Europa-ABC Am 26. Mai wird in Deutschland das neue Europa-Parlament gewählt. Wie funktioniert die EU?

Dublin-II-Verordnung

Archivartikel

Über kaum ein Papier wurde zuletzt so gestritten wie über diese Vereinbarung zum Umgang mit Asylbewerbern. Die wichtigsten Bestimmungen lauten: Für die Prüfung eines Asylwunsches ist der Staat zuständig, den der Bewerber als erstes betritt. Landet er also in Frankfurt, muss Deutschland das Asylverfahren einleiten. Kommt der Betreffende in Griechenland an, muss Athen für Aufnahme und Anerkennung – oder Abschiebung – sorgen.

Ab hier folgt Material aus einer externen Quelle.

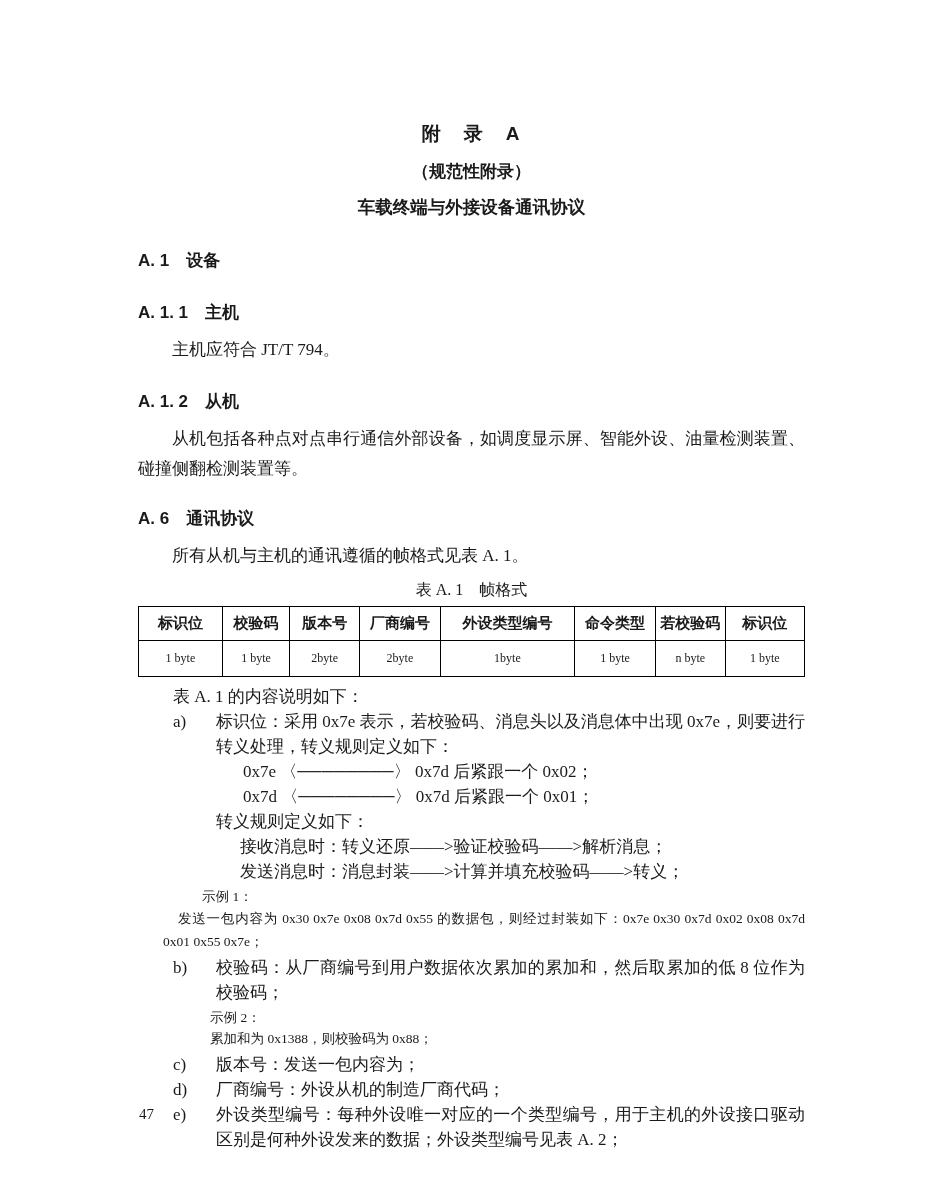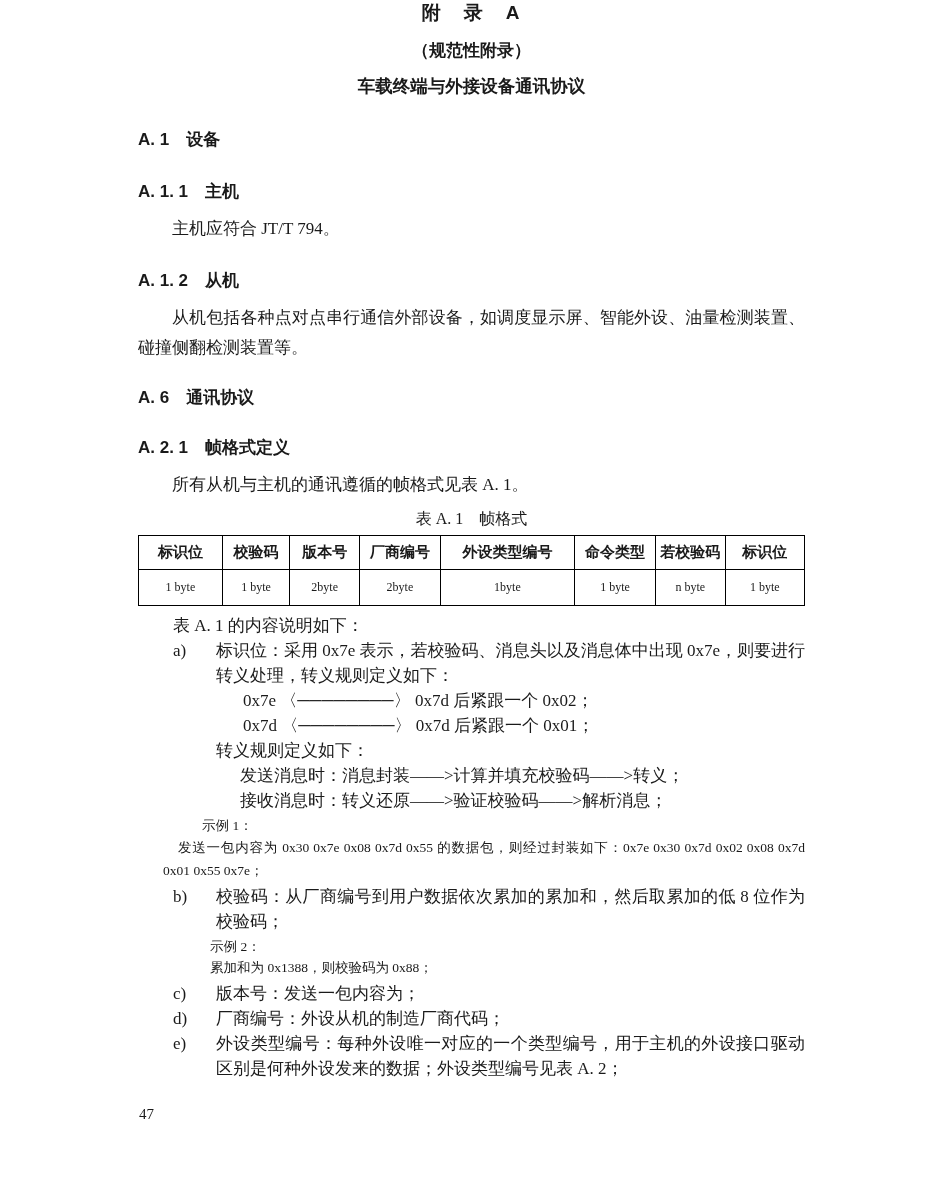"附 录 A" .title-block { padding-top: none -> 121px }
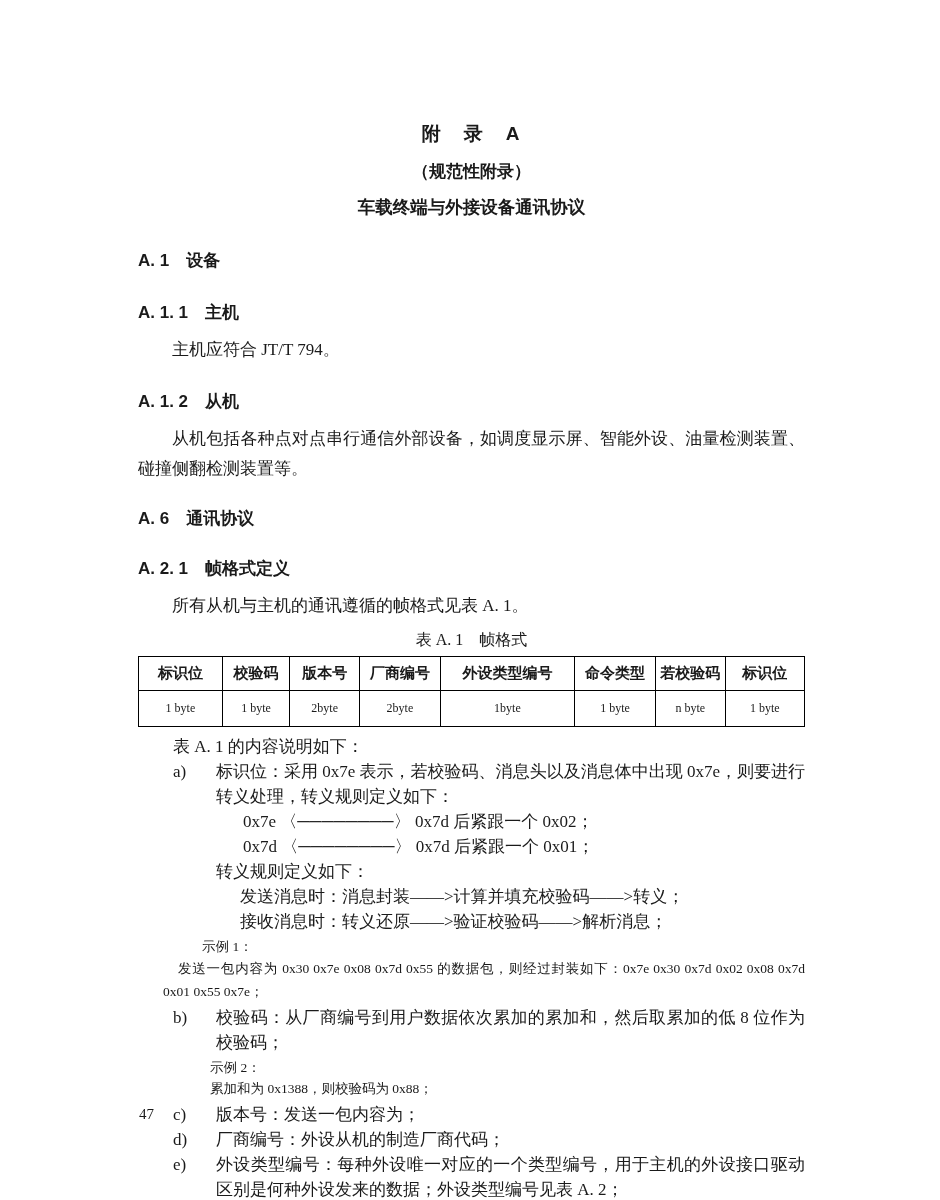"A. 2. 1 帧格式定义" div.h-sec { html: <div>A. 2. 1 帧格式定义</div> -> none }
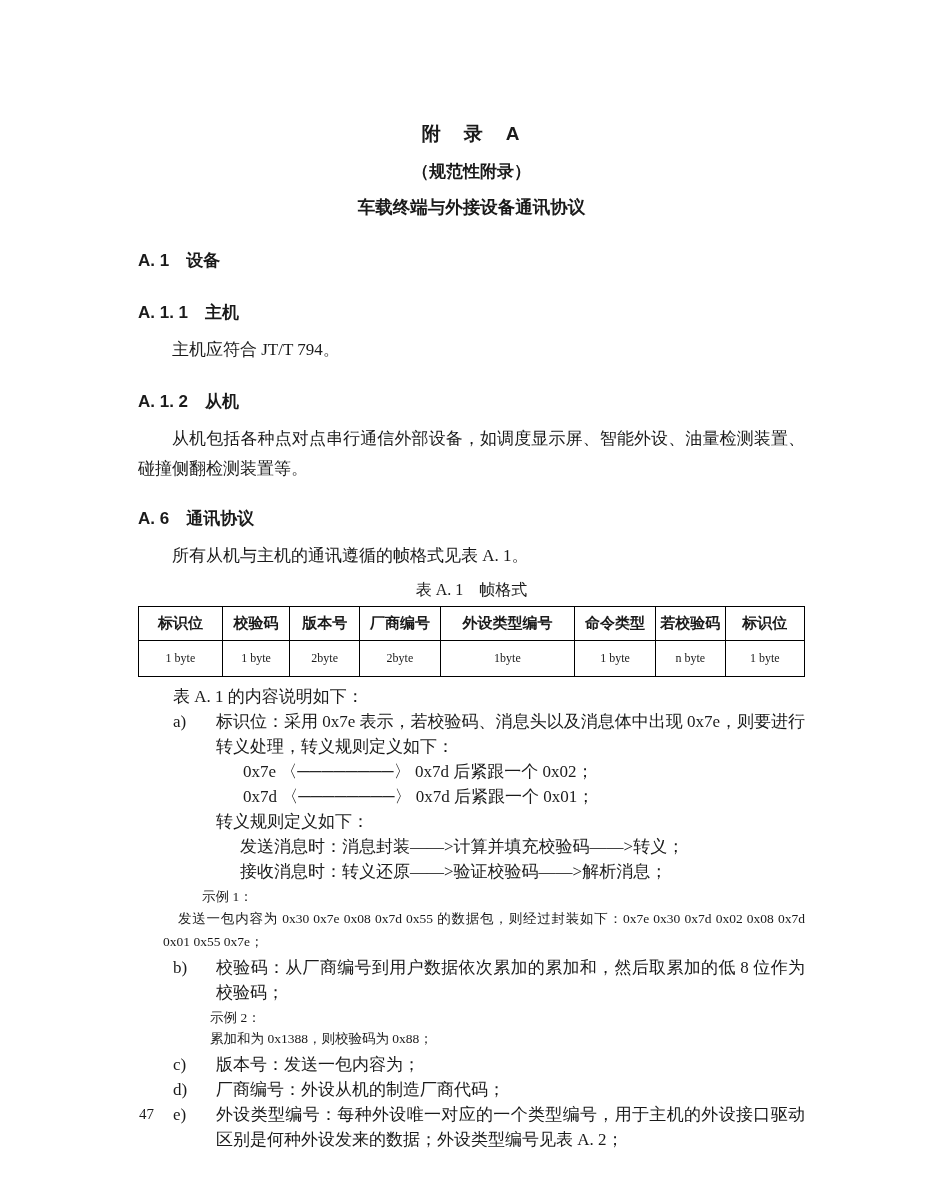"发送消息时：消息封装——>计算并填充校验码——>转义；" div.proc-line { order: before "接收消息时：转义还原——>验证校验码——>解析消息；" -> after "接收消息时：转义还原——>验证校验码——>解析消息；" }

Eine weitere Regel besagt, dass im Falle eines Familiennachzugs das Land verantwortlich ist, in dem das bereits eingereiste Mitglied lebt. Die Dublin-II-Verordnung aber implodierte 2015, als die Flüchtlingskrise ihren Höhepunkt überschritt. Auf dem Tisch liegt ein Reformvorschlag der Kommission. Sie will eine zentrale Verteilung der Zuwanderer entsprechend von Quoten auf alle Mitgliedstaaten. Doch vor allem Ungarn, Polen, Tschechien und die Slowakei blockieren eine Einigung.